»»
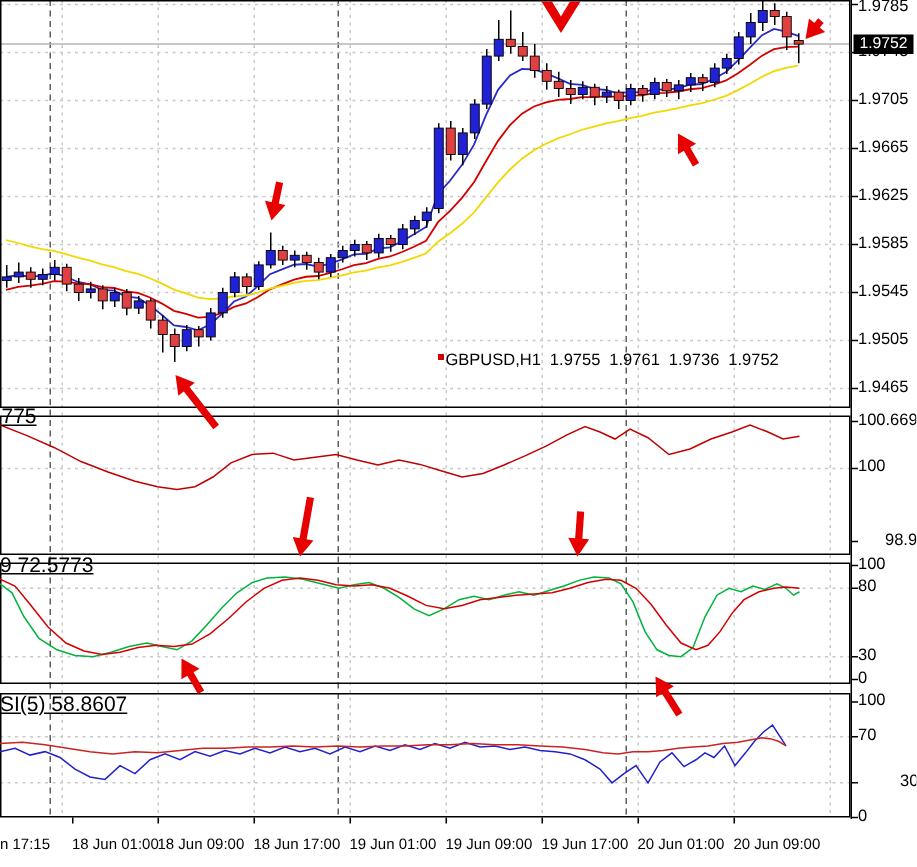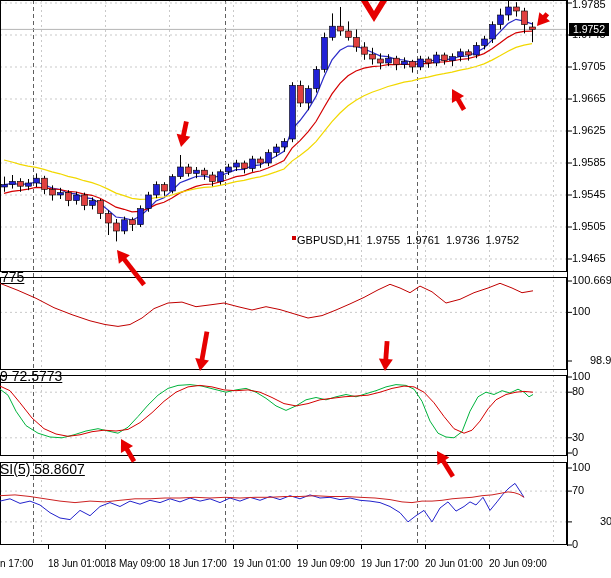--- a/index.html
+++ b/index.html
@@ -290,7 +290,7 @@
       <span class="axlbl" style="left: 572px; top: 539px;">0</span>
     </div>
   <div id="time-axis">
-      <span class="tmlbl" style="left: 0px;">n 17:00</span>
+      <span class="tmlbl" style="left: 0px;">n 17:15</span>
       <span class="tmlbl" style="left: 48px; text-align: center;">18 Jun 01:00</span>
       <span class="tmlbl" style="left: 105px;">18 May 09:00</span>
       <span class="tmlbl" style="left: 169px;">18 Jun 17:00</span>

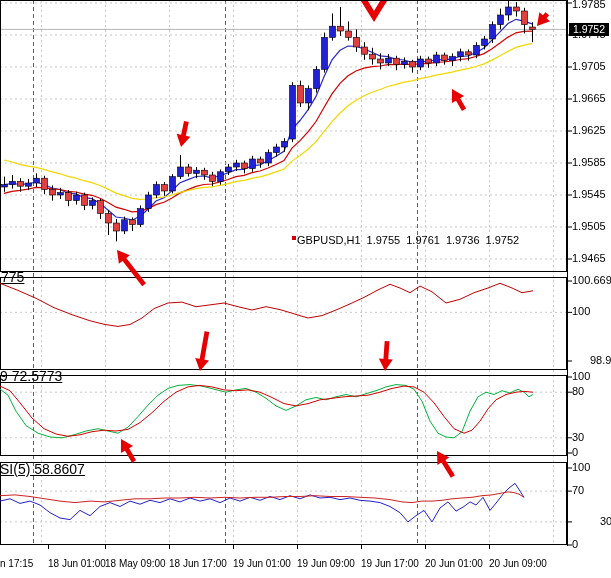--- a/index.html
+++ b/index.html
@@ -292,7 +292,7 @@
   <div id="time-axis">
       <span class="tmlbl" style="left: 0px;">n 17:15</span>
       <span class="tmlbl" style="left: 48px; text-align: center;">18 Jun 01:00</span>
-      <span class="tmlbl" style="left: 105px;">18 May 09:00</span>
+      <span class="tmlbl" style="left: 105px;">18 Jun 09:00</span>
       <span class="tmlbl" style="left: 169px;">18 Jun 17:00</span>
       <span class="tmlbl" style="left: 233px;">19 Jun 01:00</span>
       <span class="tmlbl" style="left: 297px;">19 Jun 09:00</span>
««
»»
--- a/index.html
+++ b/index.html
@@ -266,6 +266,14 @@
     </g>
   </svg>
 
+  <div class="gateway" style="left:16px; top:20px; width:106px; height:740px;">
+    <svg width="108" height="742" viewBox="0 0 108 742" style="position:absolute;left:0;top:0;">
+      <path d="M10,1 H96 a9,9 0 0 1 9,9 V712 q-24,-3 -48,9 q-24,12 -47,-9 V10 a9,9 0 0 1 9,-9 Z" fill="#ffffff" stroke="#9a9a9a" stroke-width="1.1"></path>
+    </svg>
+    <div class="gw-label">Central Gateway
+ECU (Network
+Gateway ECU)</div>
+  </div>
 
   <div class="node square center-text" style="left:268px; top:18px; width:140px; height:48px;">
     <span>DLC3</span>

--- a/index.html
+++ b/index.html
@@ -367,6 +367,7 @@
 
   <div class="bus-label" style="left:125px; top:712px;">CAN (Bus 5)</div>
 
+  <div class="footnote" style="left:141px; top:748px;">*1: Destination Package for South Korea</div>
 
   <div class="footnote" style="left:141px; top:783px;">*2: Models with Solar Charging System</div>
««
»»
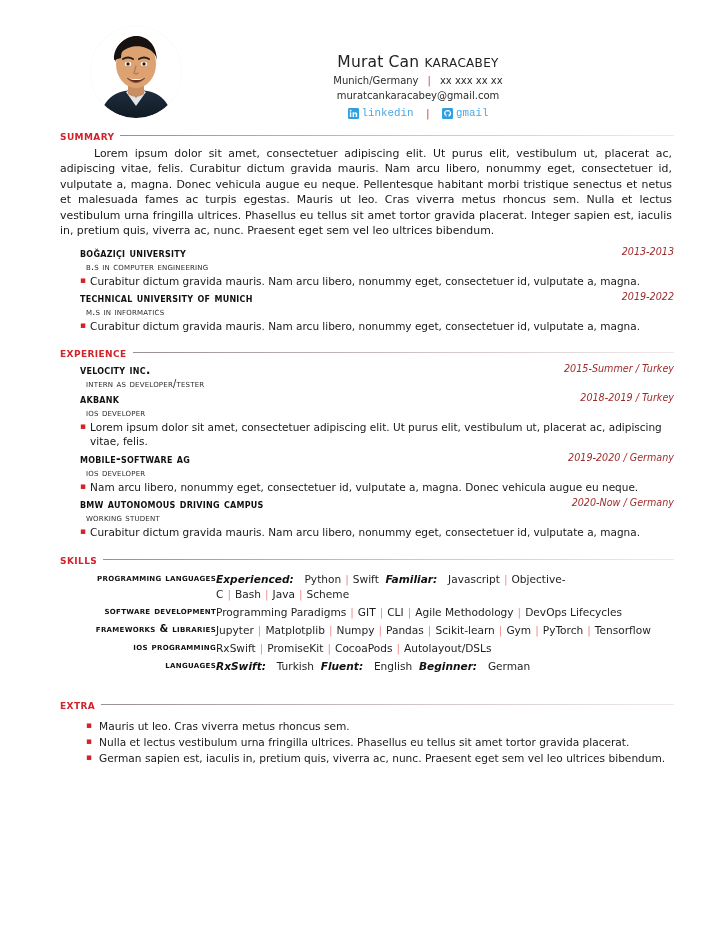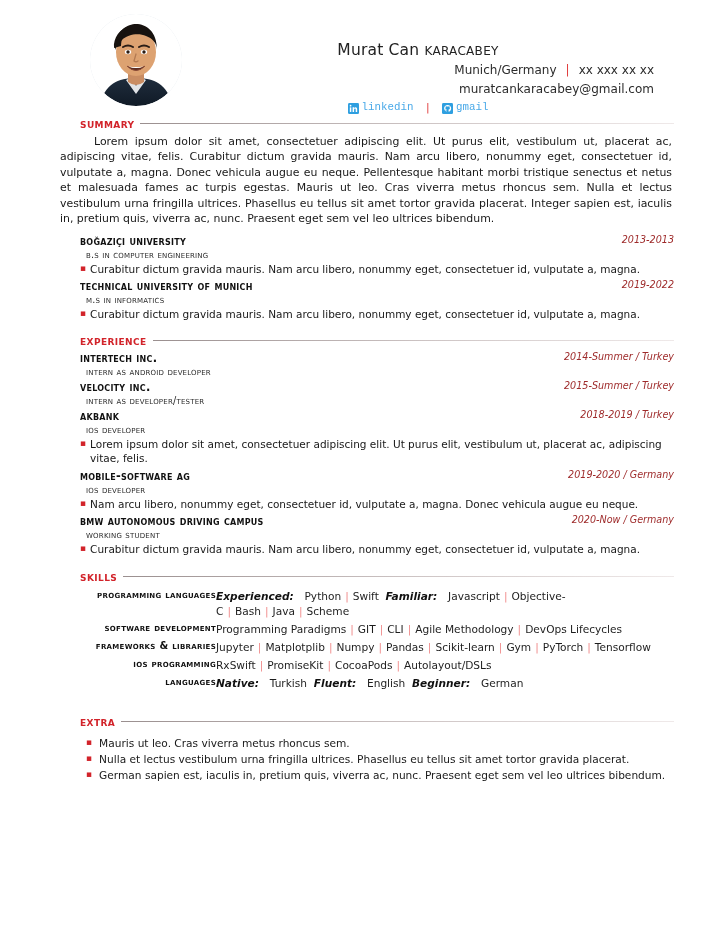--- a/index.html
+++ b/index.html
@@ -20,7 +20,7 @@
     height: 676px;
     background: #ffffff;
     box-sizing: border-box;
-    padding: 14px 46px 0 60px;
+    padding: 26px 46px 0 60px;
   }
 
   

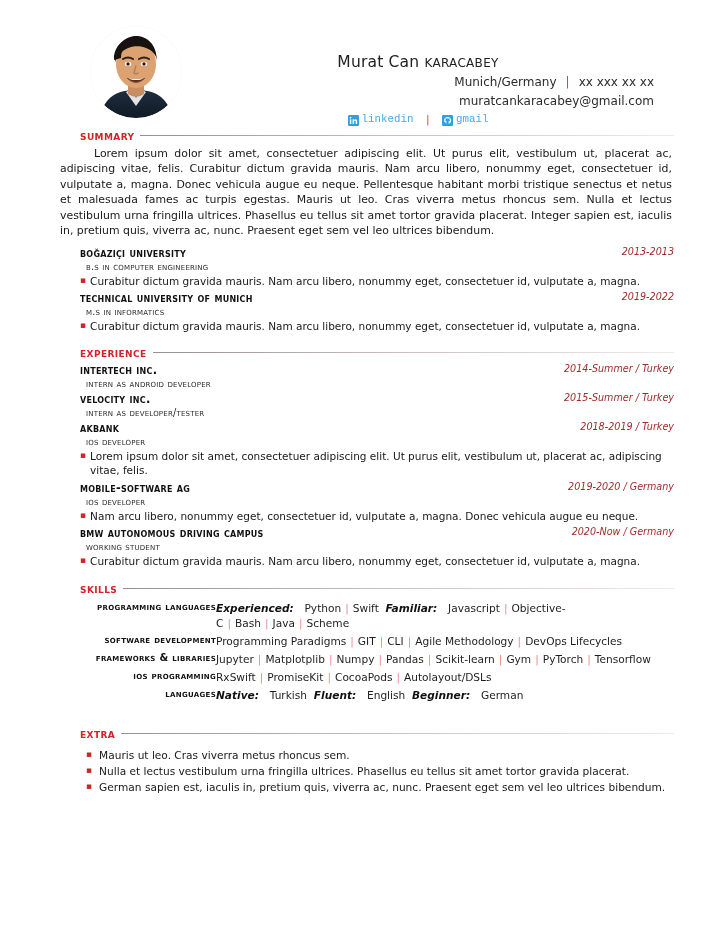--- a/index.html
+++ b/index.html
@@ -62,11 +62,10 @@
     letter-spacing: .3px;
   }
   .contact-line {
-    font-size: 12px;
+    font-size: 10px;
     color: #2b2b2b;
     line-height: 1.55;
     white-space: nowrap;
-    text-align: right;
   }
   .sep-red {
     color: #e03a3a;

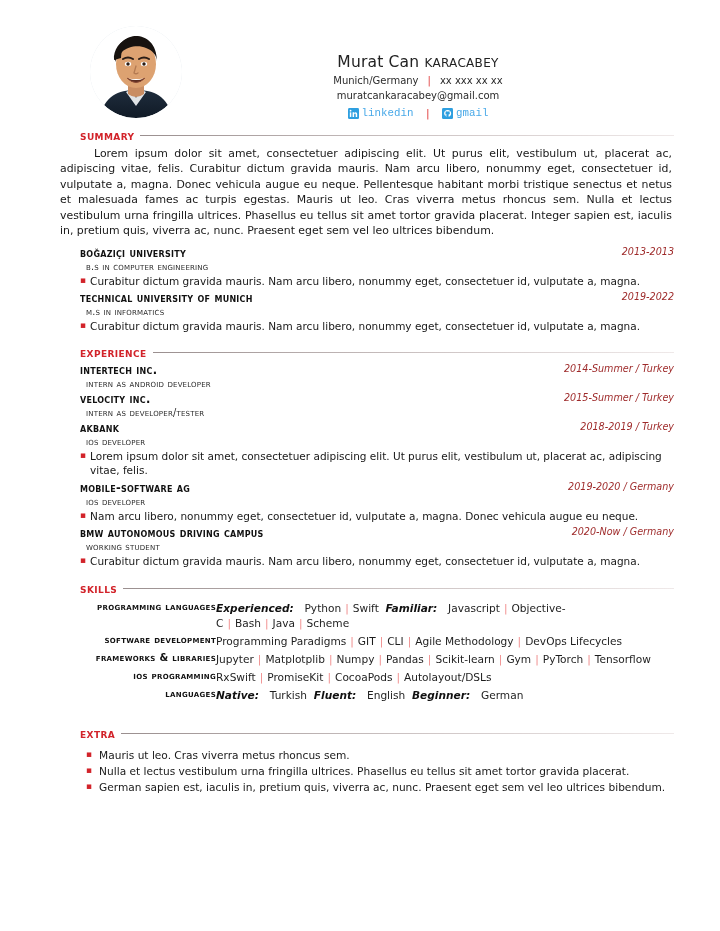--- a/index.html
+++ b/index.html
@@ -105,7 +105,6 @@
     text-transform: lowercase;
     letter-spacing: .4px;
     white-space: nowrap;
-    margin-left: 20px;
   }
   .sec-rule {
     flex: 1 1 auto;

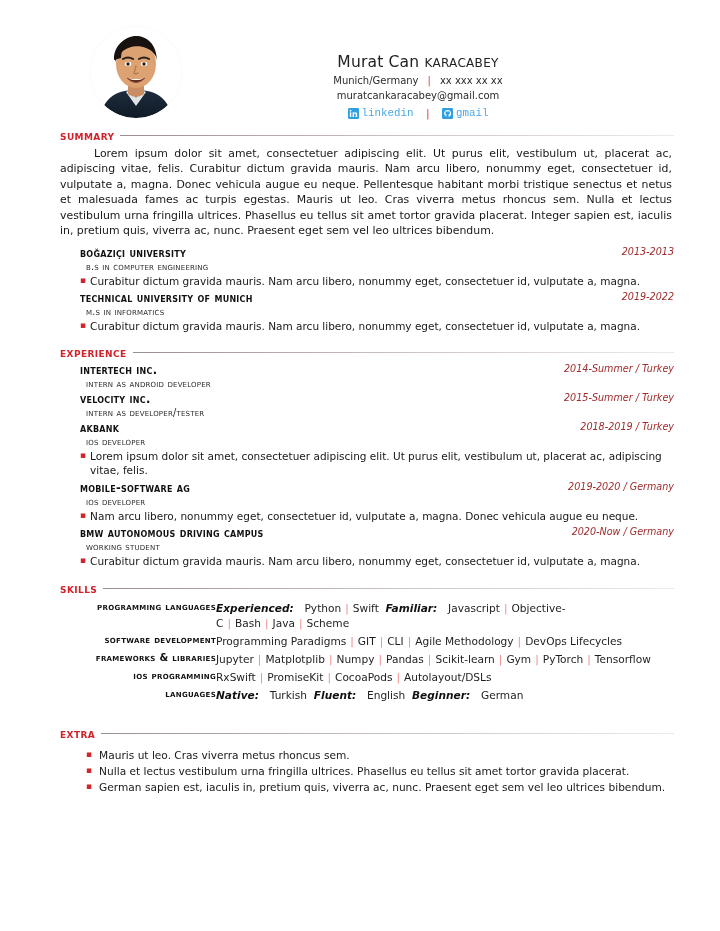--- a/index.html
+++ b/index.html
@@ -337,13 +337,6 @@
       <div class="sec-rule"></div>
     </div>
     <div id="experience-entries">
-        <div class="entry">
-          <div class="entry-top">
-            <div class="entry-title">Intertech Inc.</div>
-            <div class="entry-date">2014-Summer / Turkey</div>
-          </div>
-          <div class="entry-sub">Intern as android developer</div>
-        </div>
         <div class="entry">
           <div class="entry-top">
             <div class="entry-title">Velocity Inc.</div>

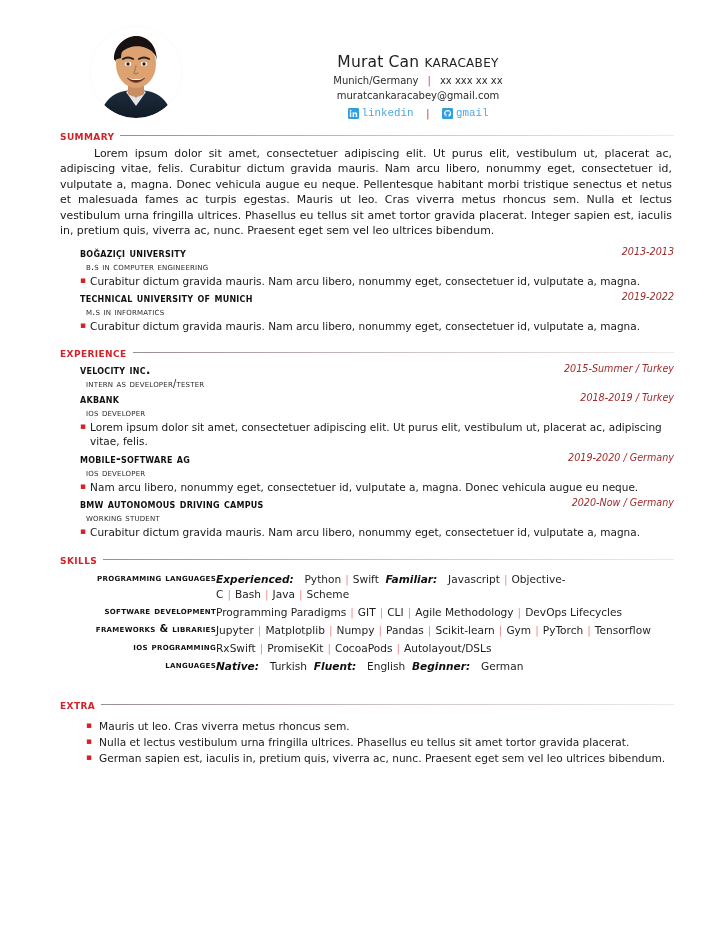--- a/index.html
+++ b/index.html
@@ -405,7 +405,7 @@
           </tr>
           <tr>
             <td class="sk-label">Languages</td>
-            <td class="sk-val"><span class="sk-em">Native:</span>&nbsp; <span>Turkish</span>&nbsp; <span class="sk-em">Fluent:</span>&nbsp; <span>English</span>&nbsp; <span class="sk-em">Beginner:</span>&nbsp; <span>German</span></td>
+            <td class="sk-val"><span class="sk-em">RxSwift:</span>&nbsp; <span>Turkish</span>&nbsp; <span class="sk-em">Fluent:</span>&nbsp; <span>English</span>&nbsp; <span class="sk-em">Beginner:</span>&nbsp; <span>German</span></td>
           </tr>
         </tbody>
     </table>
««
Task brief: Copy the lines above that hold the word "Beginner".

Result for this exercise:
-            <td class="sk-val"><span class="sk-em">Native:</span>&nbsp; <span>Turkish</span>&nbsp; <span class="sk-em">Fluent:</span>&nbsp; <span>English</span>&nbsp; <span class="sk-em">Beginner:</span>&nbsp; <span>German</span></td>
+            <td class="sk-val"><span class="sk-em">RxSwift:</span>&nbsp; <span>Turkish</span>&nbsp; <span class="sk-em">Fluent:</span>&nbsp; <span>English</span>&nbsp; <span class="sk-em">Beginner:</span>&nbsp; <span>German</span></td>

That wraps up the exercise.